朝起きると死んでいた君へ
俺は死んだんだよと彼は言った。俺が目を覚ましてぼんやりと天井を見つめているときだった。
開口一番彼は言った。目をあわすよりも先に淡々とした口調でつぶやく、それはなんだか投げやりなふうにも聞こえた。
俺の横脇で、うつ伏せの状態で頬杖をついていた彼は、遠くのどこかを見ていた瞳をふいに俺のほうへと向けた。
漆黒の眼のなかに俺の姿が映っている。情けない、憮然とした顔をしていた。
俺は寝ぼけているんじゃないだろうか。もしくはまだ夢の世界にいるのだろうか。
今さらながらに思って、寝起きだからか妙に重たく感じる腕を持ち上げ、瞼をこする。こすって、瞼を開けた。目の前には不思議そうな表情をした彼がいた。

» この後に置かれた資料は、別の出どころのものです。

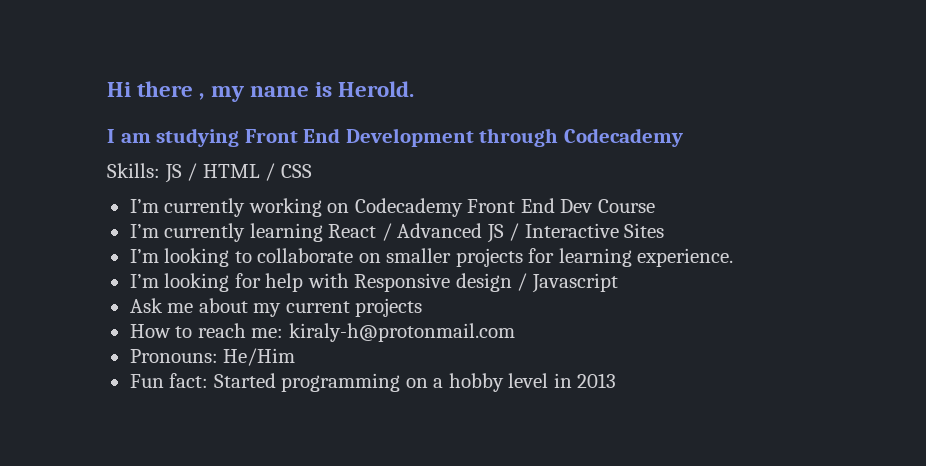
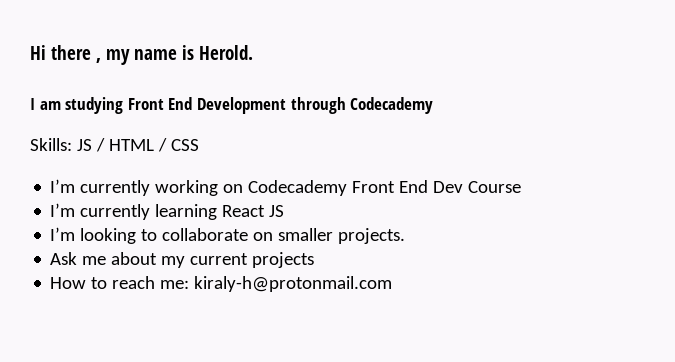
[381,223,665,243] / Advanced JS / Interactive Sites -> [269,205,285,217] JS
[455,248,734,267] [129,273,618,293] projects for learning experience. // I’m looking for help with Responsive design / Javascript -> [338,228,406,244] projects.
[129,348,296,366] [129,373,617,392] // Pronouns: He/Him // Fun fact: Started programming on a hobby level in 2013 -> (393, 284) none

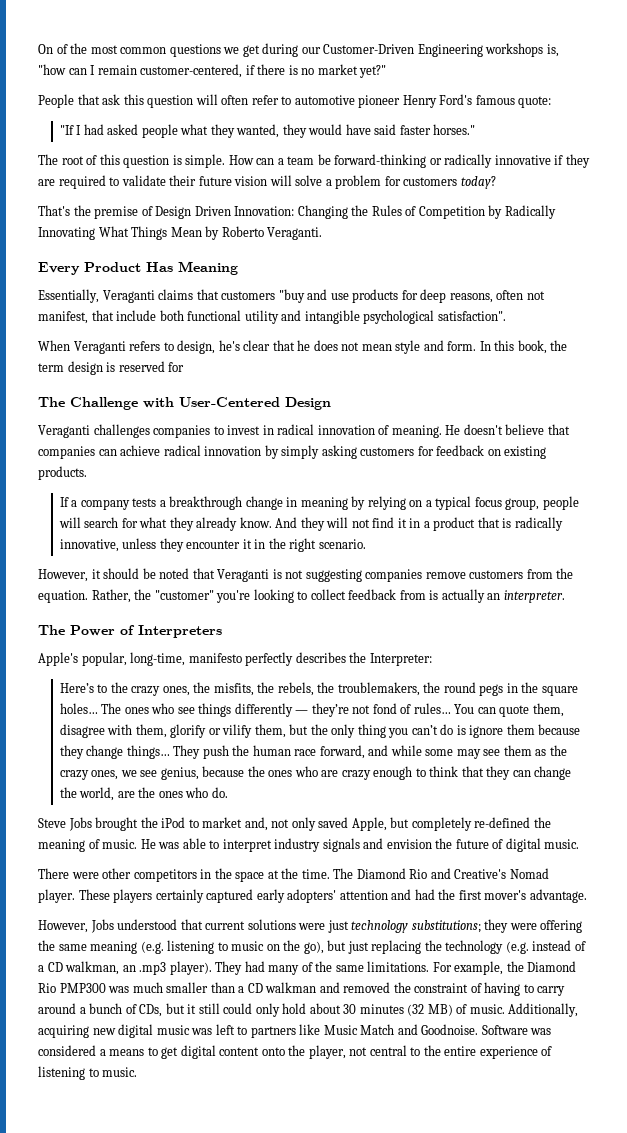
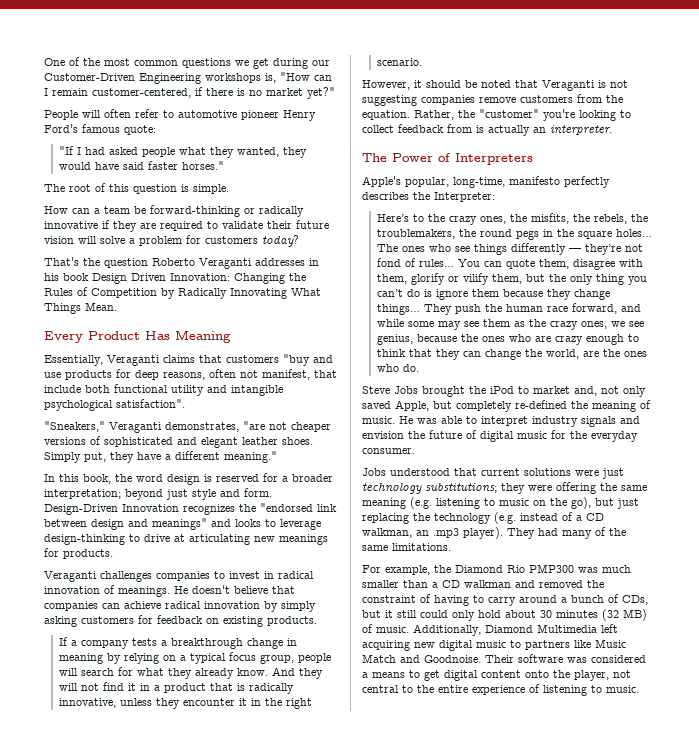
[38,44,53,54] On -> [44,58,65,66] One
[38,64,66,75] "how -> [280,72,310,81] "How
[77,94,194,108] that ask this question -> (78, 115) none
(226, 161) none -> (229, 189) //
[94,206,153,219] premise of -> [104,258,319,269] [44,273,89,281] question Roberto Veraganti addresses in his book
[170,226,323,240] Mean by Roberto Veraganti. -> [85,302,117,311] Mean.
[38,340,477,354] When Veraganti refers to design, he's clear that he does not mean style and form. -> [44,421,331,433] [44,436,313,448] [44,451,277,463] "Sneakers," Veraganti demonstrates, "are not cheaper versions of sophisticated and elegant leather shoes. Simply put, they have a different meaning." //
[38,363,64,372] term -> [136,474,163,482] word
[38,397,331,410] // The Challenge with User-Centered Design -> [282,474,333,482] [44,488,272,500] [44,503,337,515] [44,518,321,530] [44,534,328,545] [44,548,113,559] a broader interpretation; beyond just style and form. Design-Driven Innovation recognizes the "endorsed link between design and meanings" and looks to leverage design-thinking to drive at articulating new meanings for products.
[391,425,442,438] meaning. -> [118,586,170,597] meanings.
[544,839,580,849] [38,868,549,882] [38,889,587,903] [38,920,88,933] music. // There were other competitors in the space at the time. The Diamond Rio and Creative's Nomad player. These players certainly captured early adopters' attention and had the first mover's advantage. // However, -> [517,430,638,442] [362,448,415,454] music for the everyday consumer. //
(430, 966) none -> (451, 547) //
(579, 1010) none -> [485,624,618,633] Diamond Multimedia left
[191,1024,235,1035] was left -> (506, 644) none
[481,1025,528,1035] Software -> [485,654,563,663] Their software

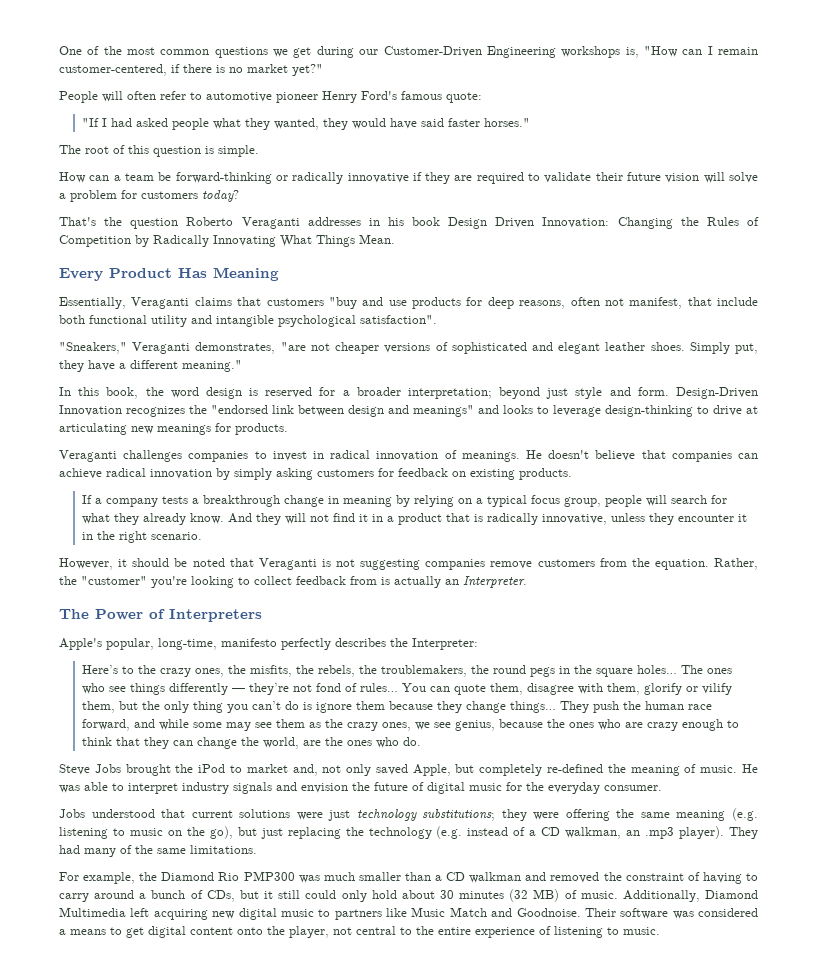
[550,125,612,135] interpreter. -> [463,576,527,588] Interpreter.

あいかわらず頬杖をついている。さっきとなんら変わらぬ光景。どうやら夢ではないらしい。
「でもおまえ、生きてンじゃん」
おもむろに手を伸ばし、彼の頬に手のひらをくっつけた。指先がひんやりと冷たい。でもそれは、起きたばかりだからに決まっている。
「さわれるし」
白い肌の上で指をすべらせ、たどり着いた赤い唇をそっとなぞる。それがちいさく震えたのは、気のせいだろうか。
目を伏せた彼は、微かに睫毛を震わせながら薄く唇を開いた。
「アンタだけ」
特別だからな、と誇らしげに彼は微笑んだ。喜んでいいのか悲しんでいいのか、正直わからない。
言えば彼は、「喜べよ」と肩を揺らして笑った。そうして「アンタらしいけど」、静かに続けた。
俺をじっと見つめたまま、笑っていたはずの彼の顔は次第にぐにゃりと歪んでいった。
「近藤さん……」
彼が俺の胸元に縋り寄ってくる。それでもなぜだろう、その感覚の一切を感じないのは。
先ほど彼の頬に触れた手はもう動かなくなっていた。ああなんでそんな泣きそうな顔をしているんだ。声も出ない。
「なァ近藤さん、俺、アンタがいなくちゃ……」
声が遠くなる。俺を呼ぶ声。こたえようとしてもう何も、聞こえなくなった。